PMUT-driven Acoustophoretic Particle and Cell Manipulation

This thesis advances acoustophoretic manipulation techniques at the cellular scale by employing Piezoelectric Micromachined Ultrasound Transducers (PMUTs). Through novel theoretical insights, numerical models, and experimental results, our work addresses the need for refined manipulation capabilities and caters to the growing interest in acoustophoretic techniques, particularly in the biomedical domain. 

We delve into the acoustic radiation force generated by various acoustic emitters, including piston, simply supported, and clamped configurations. Our study provides closed-form expressions for the forces acting on small, spherical objects in an ideal fluid, revealing the potential for a negative force that can trap an object close to the emitter's surface—a finding relevant for numerous practical applications. Extending our analysis to particles of all sizes, we assess the broad applicability of acoustic manipulation, supported by numerical studies that validate our theoretical models and highlight possible applications, including the manipulation of both synthetic spheres and biological cells.

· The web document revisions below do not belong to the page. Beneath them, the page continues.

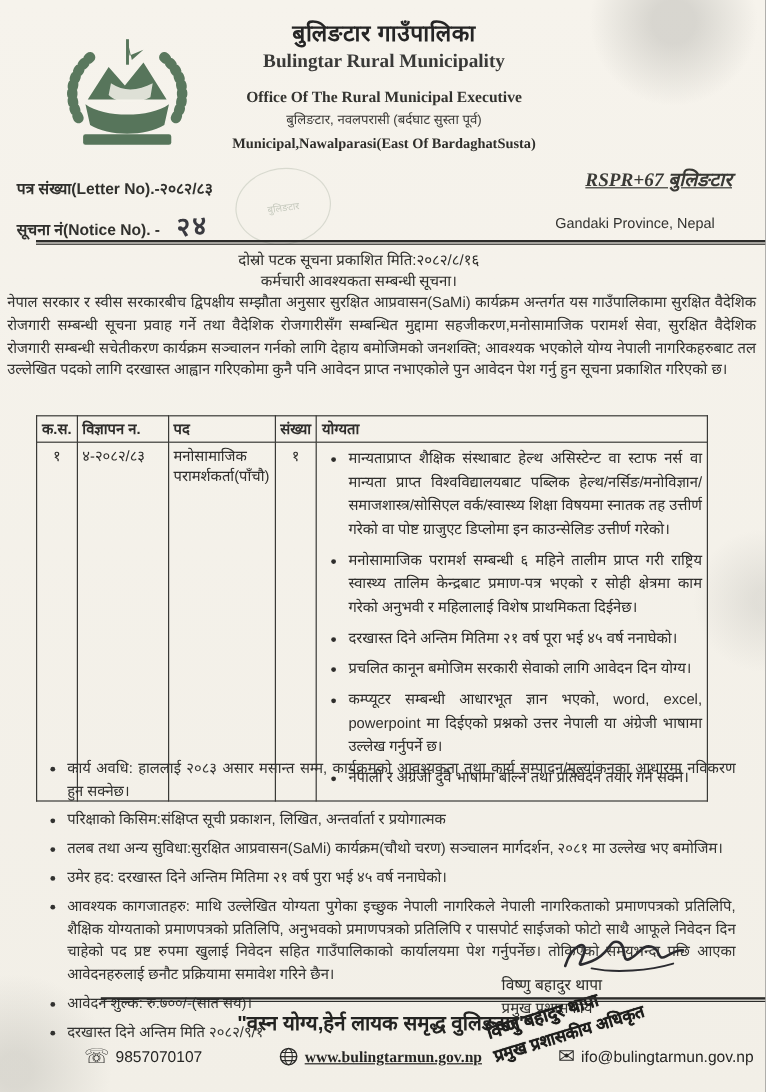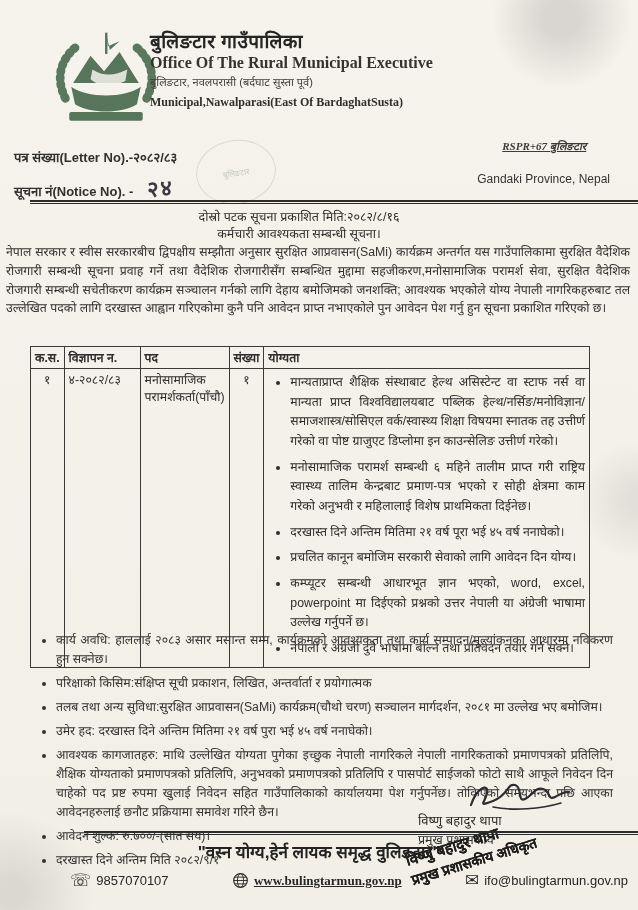"बुलिङटार गाउँपालिका" .titles { text-align: none -> center; top: 28px -> 14px }
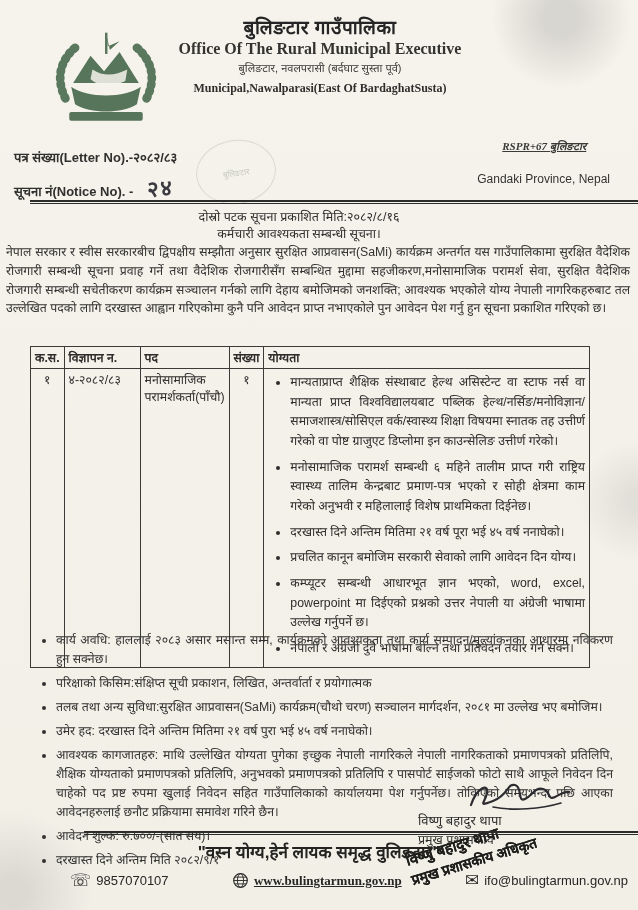"Bulingtar Rural Municipality" div.t-en-name { html: none -> <div>Bulingtar Rural Municipality</div> }
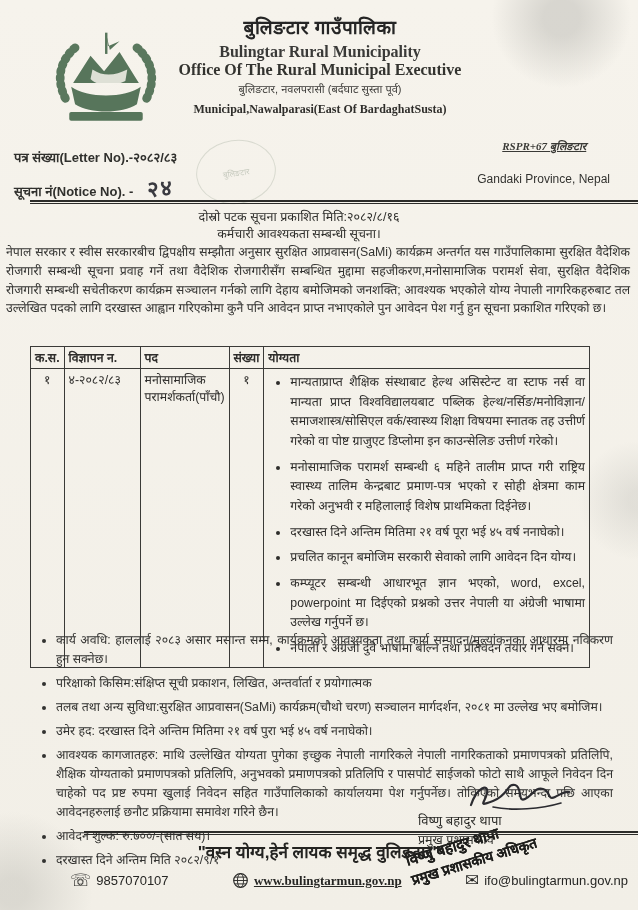"Office Of The Rural Municipal" .t-en-office { font-size: 16px -> 13px; margin-top: 0 -> 12px }
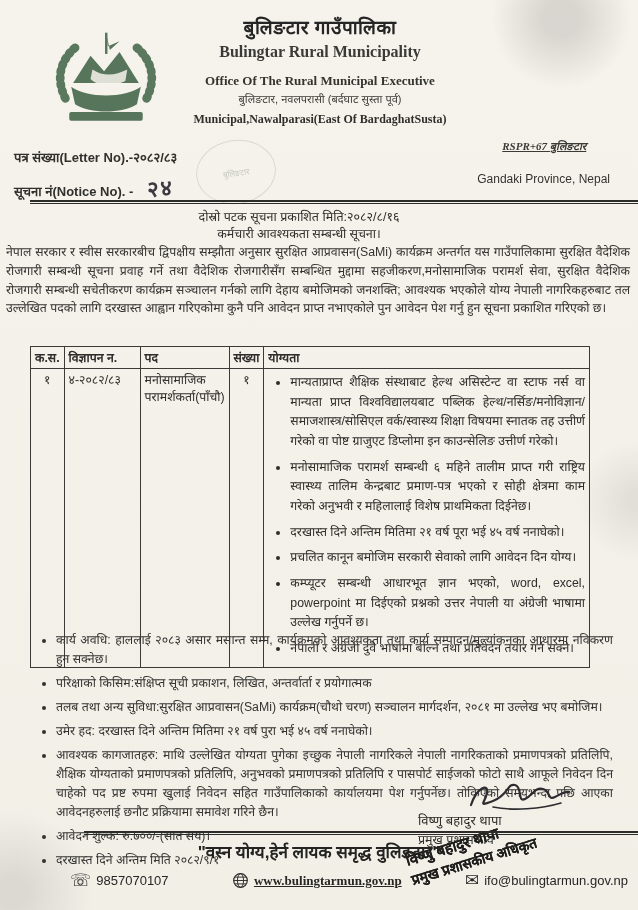"RSPR+67 बुलिङटार" .plus-code { font-size: 11px -> 16px }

A significant portion of this work focuses on developing PMUT-based devices tailored for acoustophoretic tasks. Through detailed Finite Element Method (FEM) modeling, we gain insights into PMUT behavior, which aids in designing more efficient devices. Notably, we demonstrate that a dual electrode, anti-phase actuation method offers a straightforward method to enhance acoustophoretic forces for more effective manipulation. We also examine the effects of acoustical crosstalk in PMUT arrays, revealing how it critically impacts device performance and underscores the need for careful design considerations.

Our research introduces a method that combines acoustophoretic and dielectrophoretic forces for dynamic manipulation of dielectric particles using PMUT arrays. This approach significantly extends the capabilities of PMUTs, enabling control over particle positioning through tailored actuation schemes. Additionally, we explore the use of PMUT arrays for manipulating biological cells, specifically focusing on dynamic patterning and handling of T-cells. This dual-force approach allows for dynamic control over cell positioning, showcasing the potential of PMUTs in biomedical applications.

While our work marks a significant step forward in PMUT-driven particle and cell manipulation, it also highlights the need for further research to fully realize the potential of this technology. It is our hope that this thesis will inspire continued development in this field, leading to new tools and techniques with wide-ranging implications for the life sciences and beyond.